Copy the result of filtering the entries below for lines that include the string "flex".

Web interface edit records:
· · · · ·

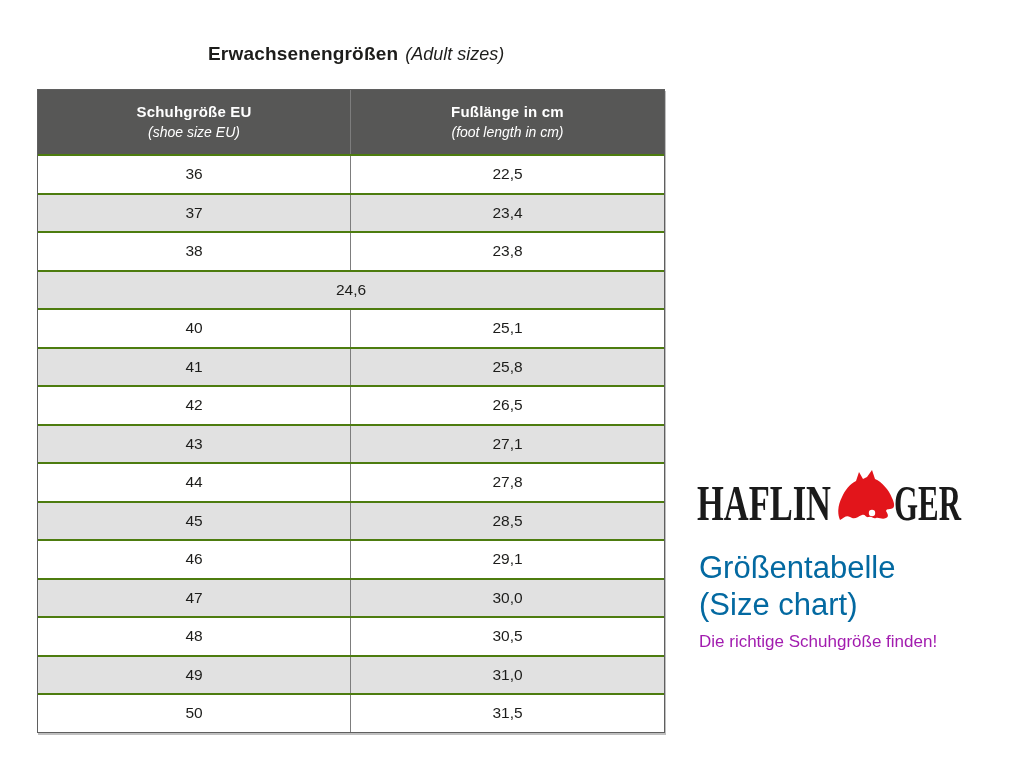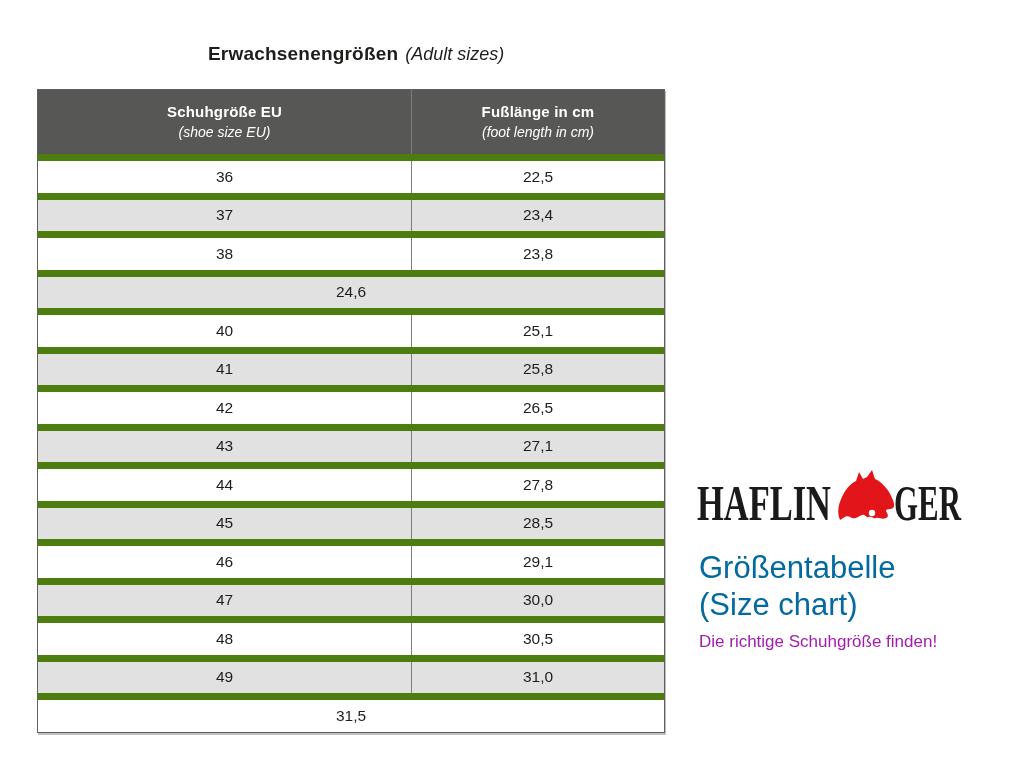--- a/index.html
+++ b/index.html
@@ -21,7 +21,7 @@
   .row { display:flex; height:38.5px; border-top:7px solid #4d7c0f; background:#ffffff; }
   .row:nth-child(odd) { background:#e1e1e1; }   
   .row .cell { display:flex; align-items:center; justify-content:center; font-size:15.5px; }
-  .col1 { width:374px; border-right:1px solid #7d7d7d; }
+  .col1 { width:313px; border-right:1px solid #7d7d7d; }
   .col2 { flex:1; }
 
   

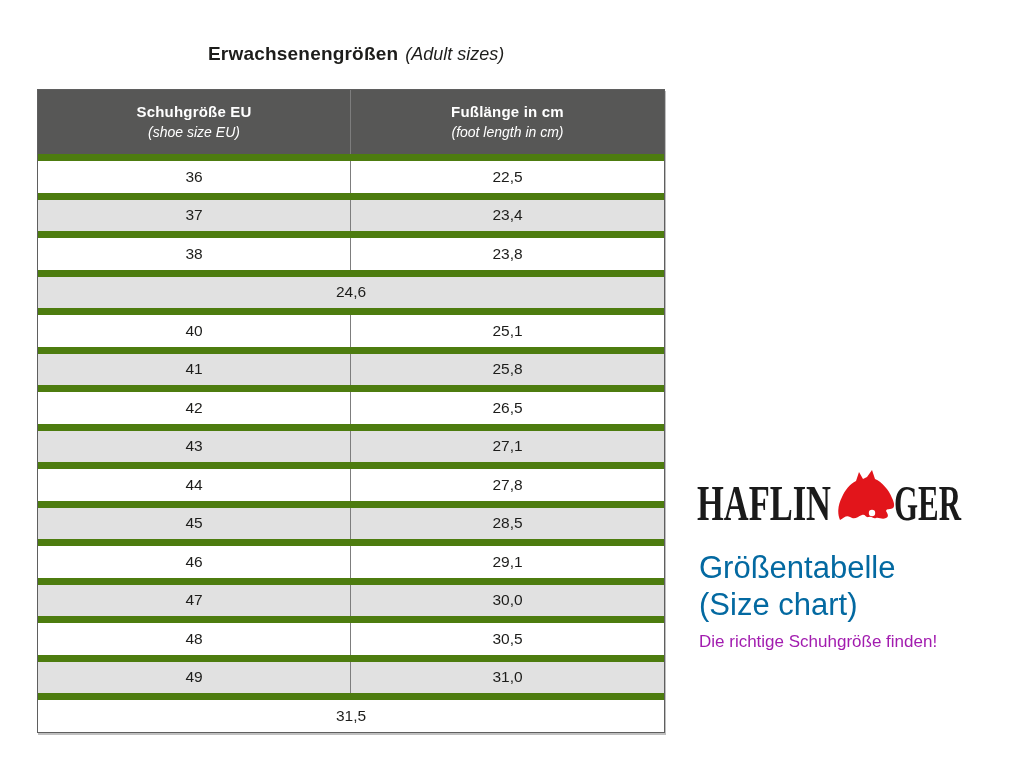--- a/index.html
+++ b/index.html
@@ -18,7 +18,7 @@
   .thead .cell { display:flex; flex-direction:column; align-items:center; justify-content:center; line-height:1.35; }
   .thead .h1 { font-weight:700; font-size:15px; letter-spacing:.2px; }
   .thead .h2 { font-style:italic; font-weight:400; font-size:14px; }
-  .row { display:flex; height:38.5px; border-top:7px solid #4d7c0f; background:#ffffff; }
+  .row { display:flex; height:38.5px; border-top:2px solid #4d7c0f; background:#ffffff; }
   .row:nth-child(odd) { background:#e1e1e1; }   
   .row .cell { display:flex; align-items:center; justify-content:center; font-size:15.5px; }
   .col1 { width:313px; border-right:1px solid #7d7d7d; }

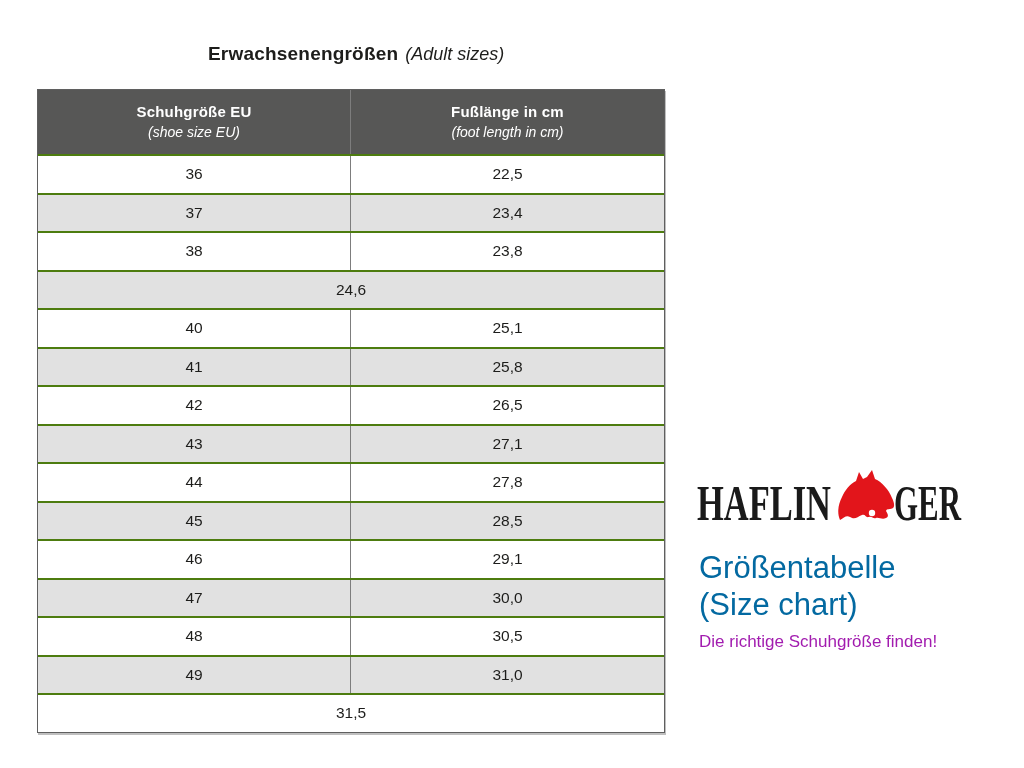--- a/index.html
+++ b/index.html
@@ -108,6 +108,7 @@
       <div class="cell col2">31,0</div>
     </div>
     <div class="row">
+      <div class="cell col1">50</div>
       <div class="cell col2">31,5</div>
     </div>
   </div>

· · · · ·

Written solution:
   .row { display:flex; height:38.5px; border-top:7px solid #4d7c0f; background:#ffffff; }
   .row .cell { display:flex; align-items:center; justify-content:center; font-size:15.5px; }
   .col2 { flex:1; }
   .thead .cell { display:flex; flex-direction:column; align-items:center; justify-content:center; line-height:1.35; }
-  .row { display:flex; height:38.5px; border-top:7px solid #4d7c0f; background:#ffffff; }
+  .row { display:flex; height:38.5px; border-top:2px solid #4d7c0f; background:#ffffff; }
   .row .cell { display:flex; align-items:center; justify-content:center; font-size:15.5px; }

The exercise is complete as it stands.